The Alpha-1 Foundation is committed to finding a cure for Alpha-1 Antitrypsin Deficiency and to improving the lives of people affected by Alpha-1 worldwide.
The Alpha-1 Foundation is a not-for-profit Florida corporation founded in 1995 by John Walsh, Sandy Lindsey and Susan Stanley, three people diagnosed with Alpha-1 Antitrypsin Deficiency (Alpha-1). A majority of the Board of Directors is either diagnosed with Alpha-1 or has a family member diagnosed with Alpha-1. The three founders have since passed away, Susan Stanley in 2000, Sandy Lindsey in 2002, and Walsh on March 7, 2017.
The Foundation has developed a solid infrastructure to promote research and the development of new therapies for improving the quality of life for those diagnosed with Alpha-1. It has fostered collaborations with investigators throughout the United States and Europe, working closely with the National Institutes of Health (NIH), the Food and Drug Administration (FDA), people affected by Alpha-1 and the pharmaceutical industry to expedite the development of improved therapies.
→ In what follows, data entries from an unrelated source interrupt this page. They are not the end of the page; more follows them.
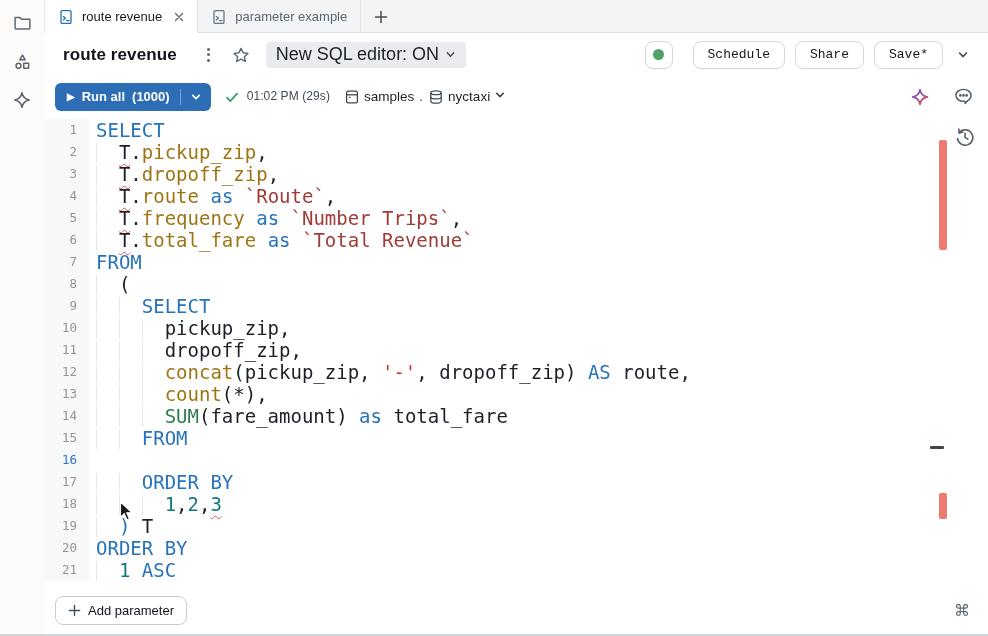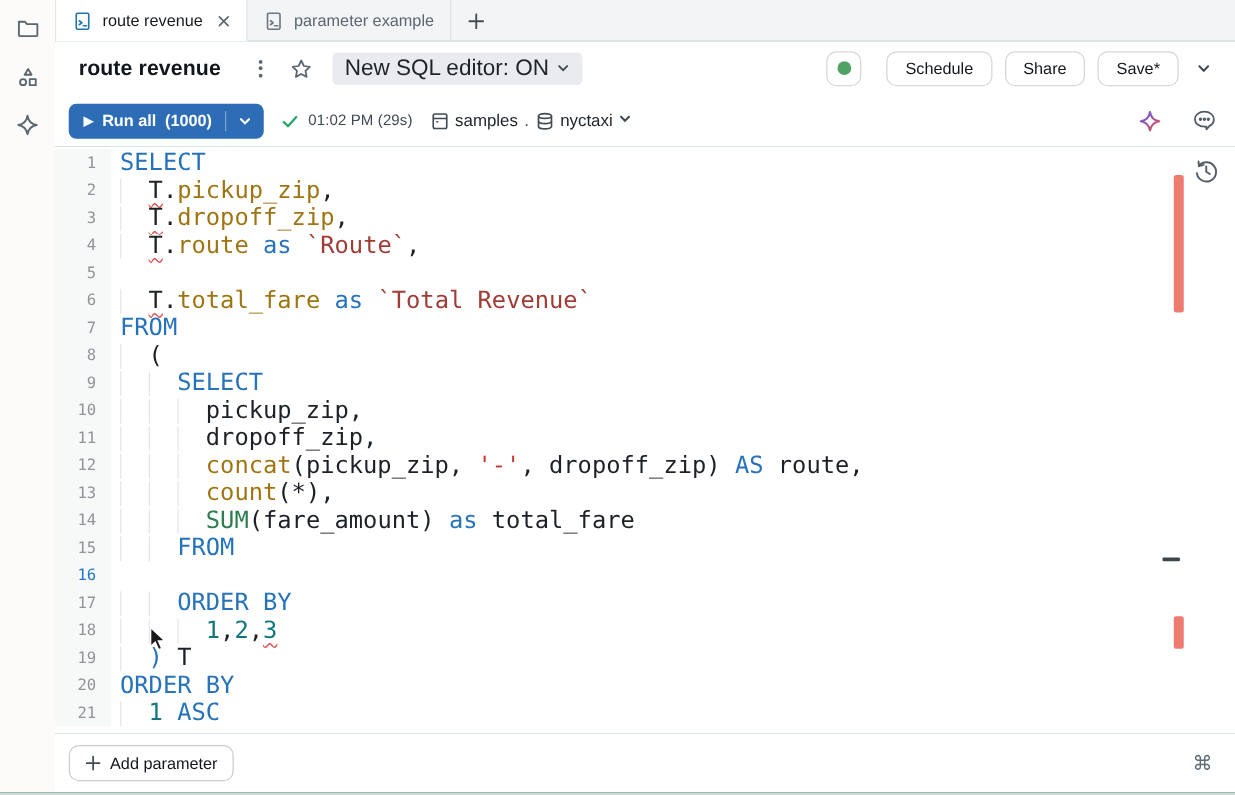"route revenue" .app { background: #15803d -> #7f1d1d }
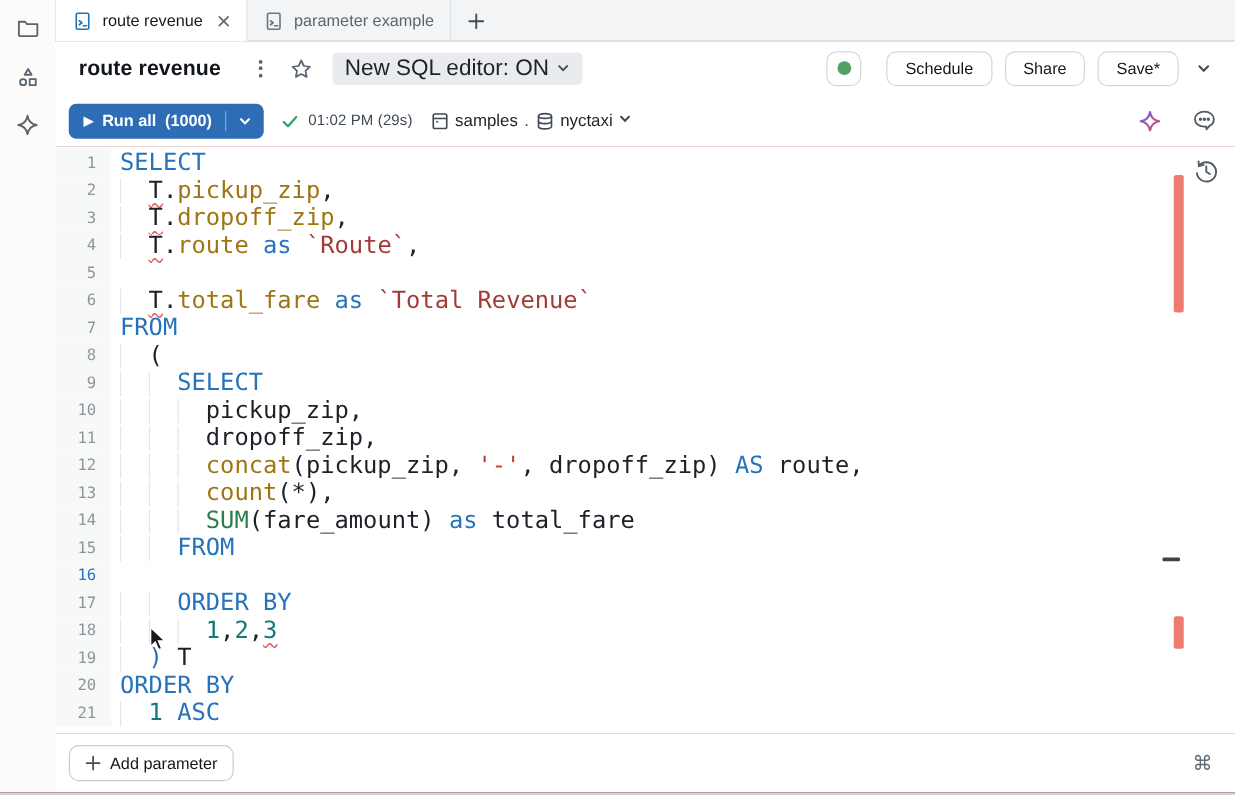"Schedule" .hbtn { font-family: Liberation Sans, sans-serif -> Liberation Mono, monospace }
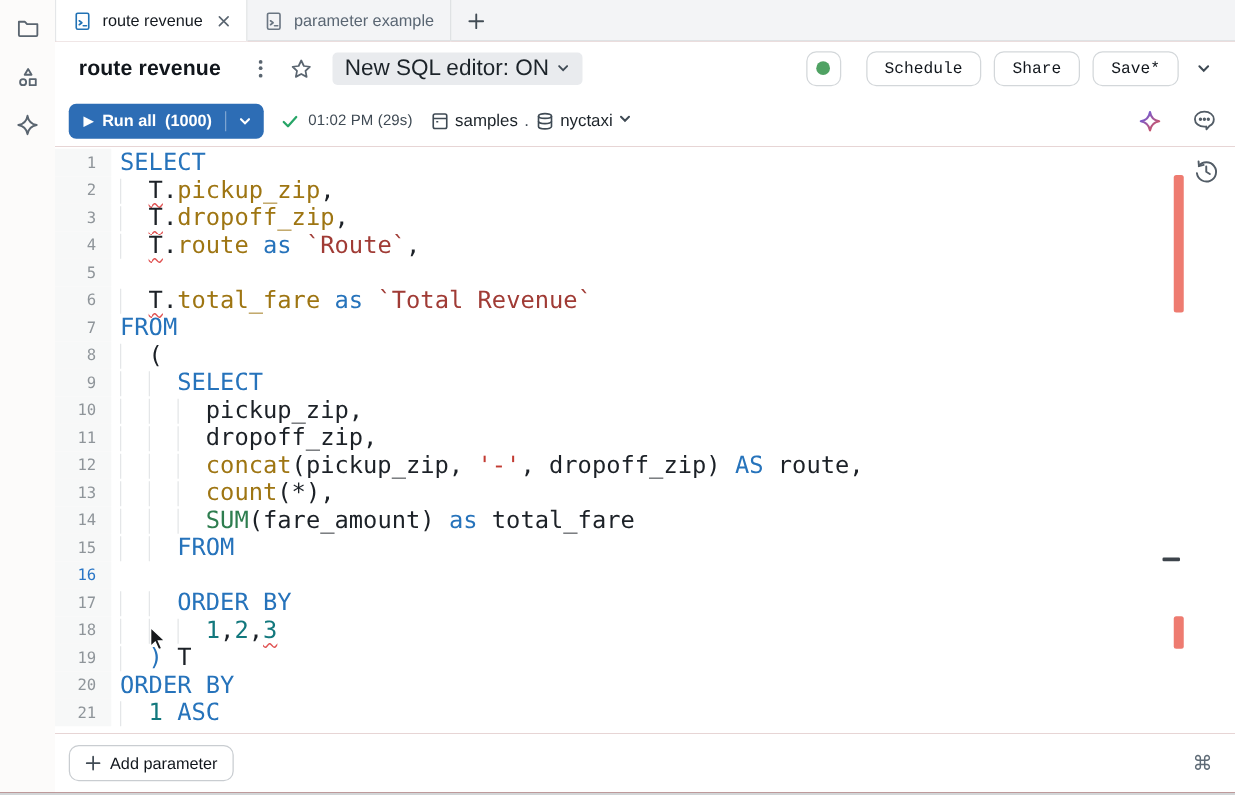"T.frequency as `Number Trips`," span.lc { html: none -> <span><span></span><span>T</span><span>.</span><span>frequency</span><span> </span><span>as</span><span> </span><span>`Number Trips`</span><span>,</span></span> }
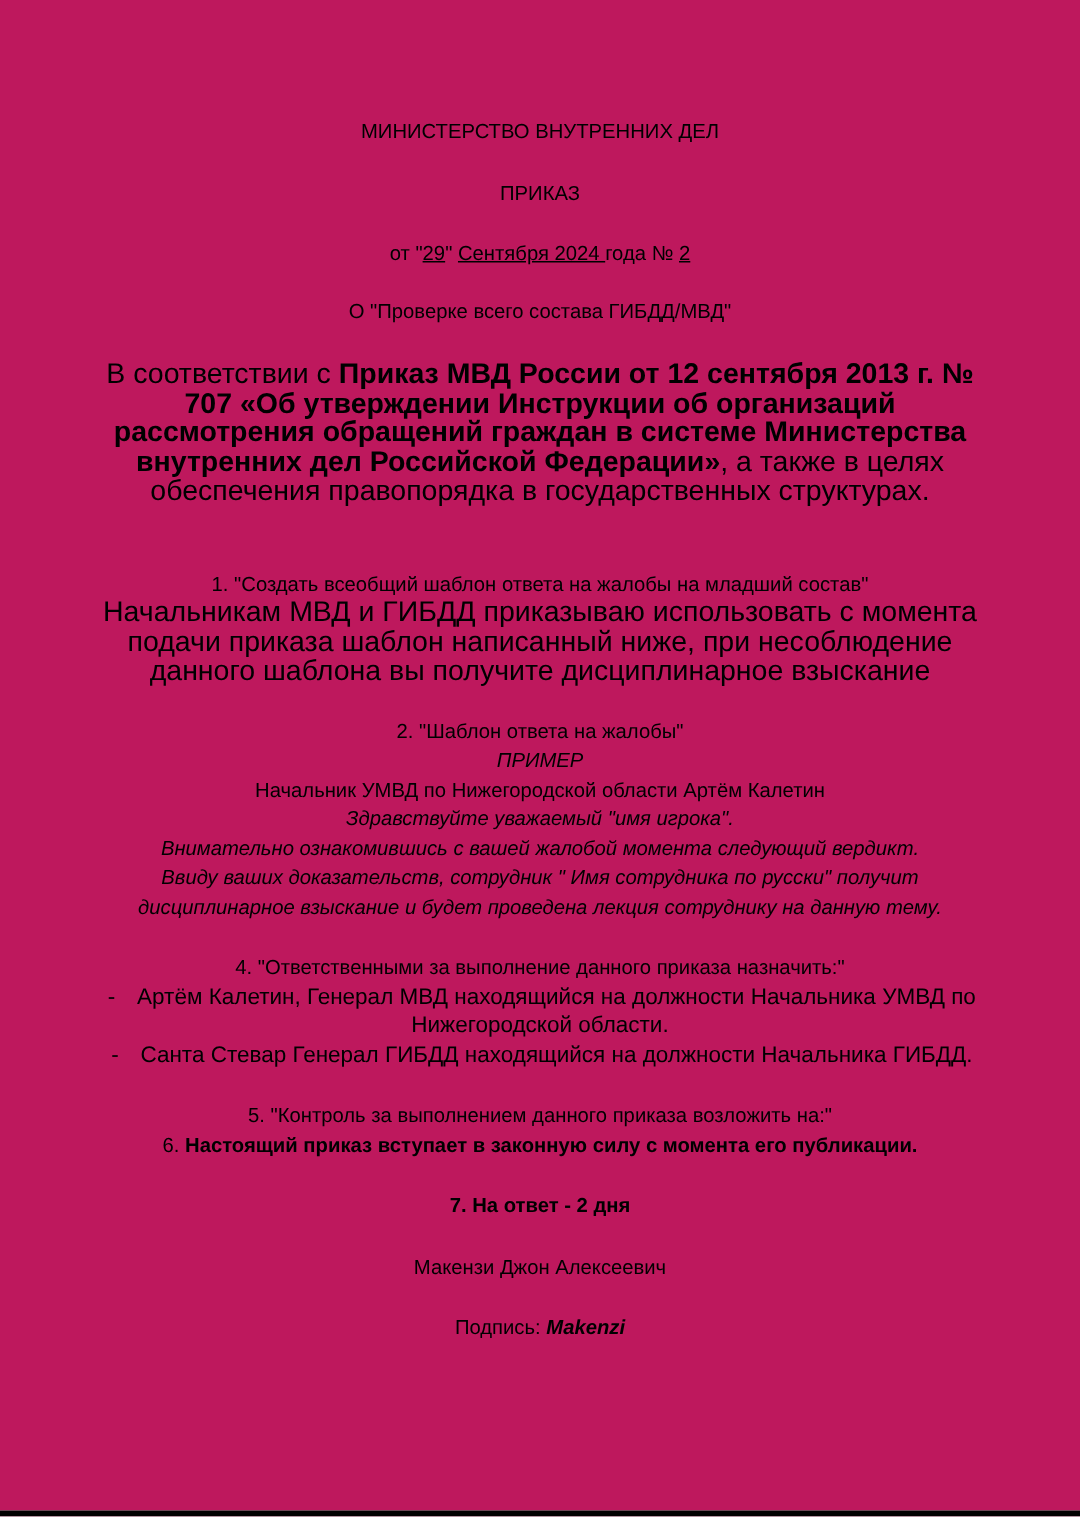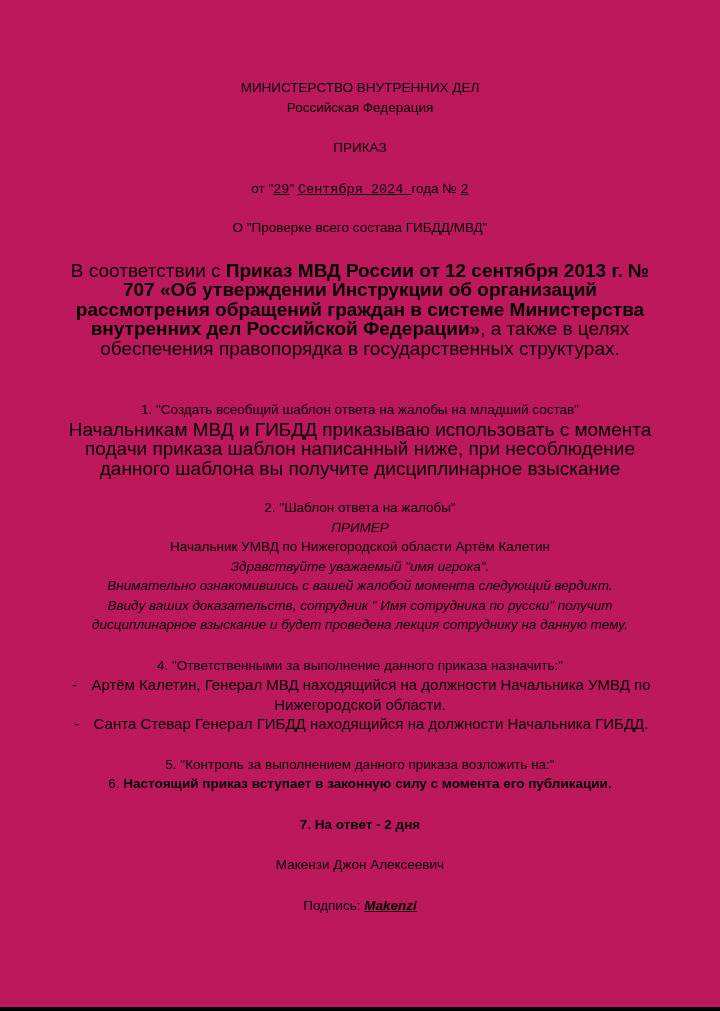"Российская Федерация" div.line { html: <div>Российская Федерация</div> -> none }
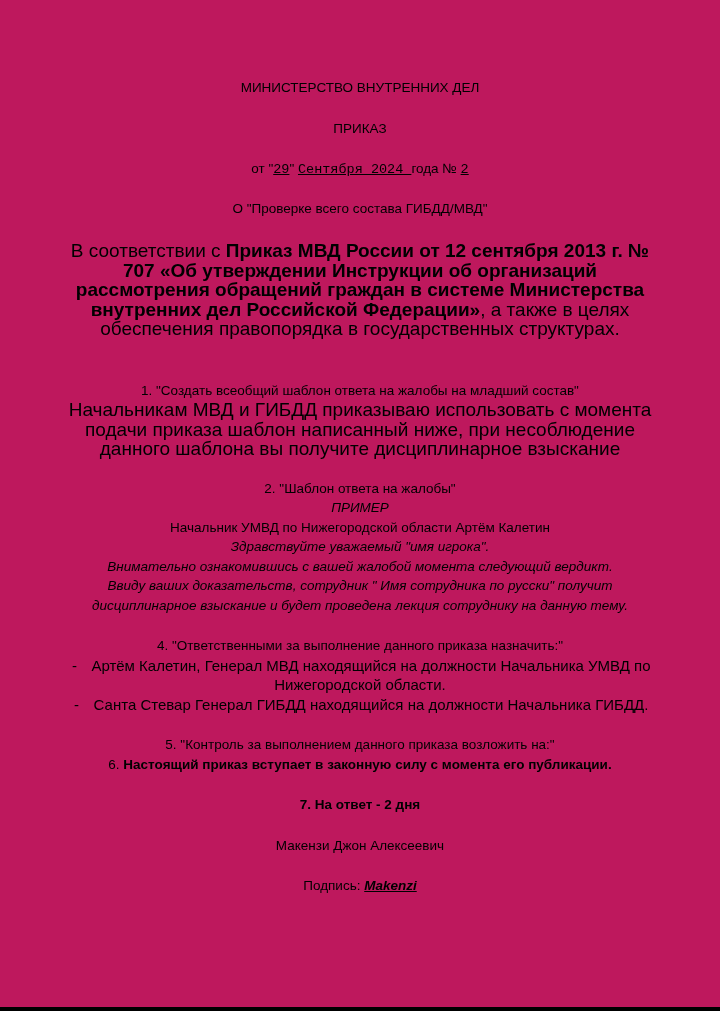"29" .u { font-family: Liberation Mono, monospace -> none }
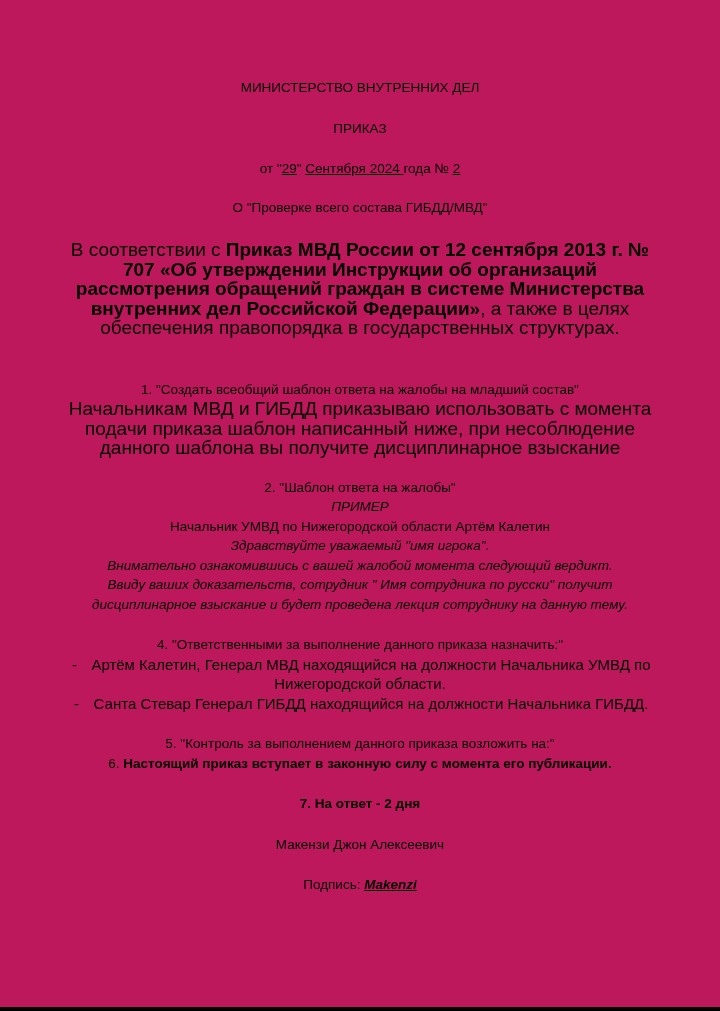"Makenzi" .bu { text-decoration: underline -> none }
The Foundation has invested $71 million to support Alpha-1 Antitrypsin Deficiency research and programs at 112 institutions in North America, Europe, the Middle East and Australia. The Foundation participates in industry and government liaison groups and develops strategic alliances with government, industry and other national and international health and research organizations.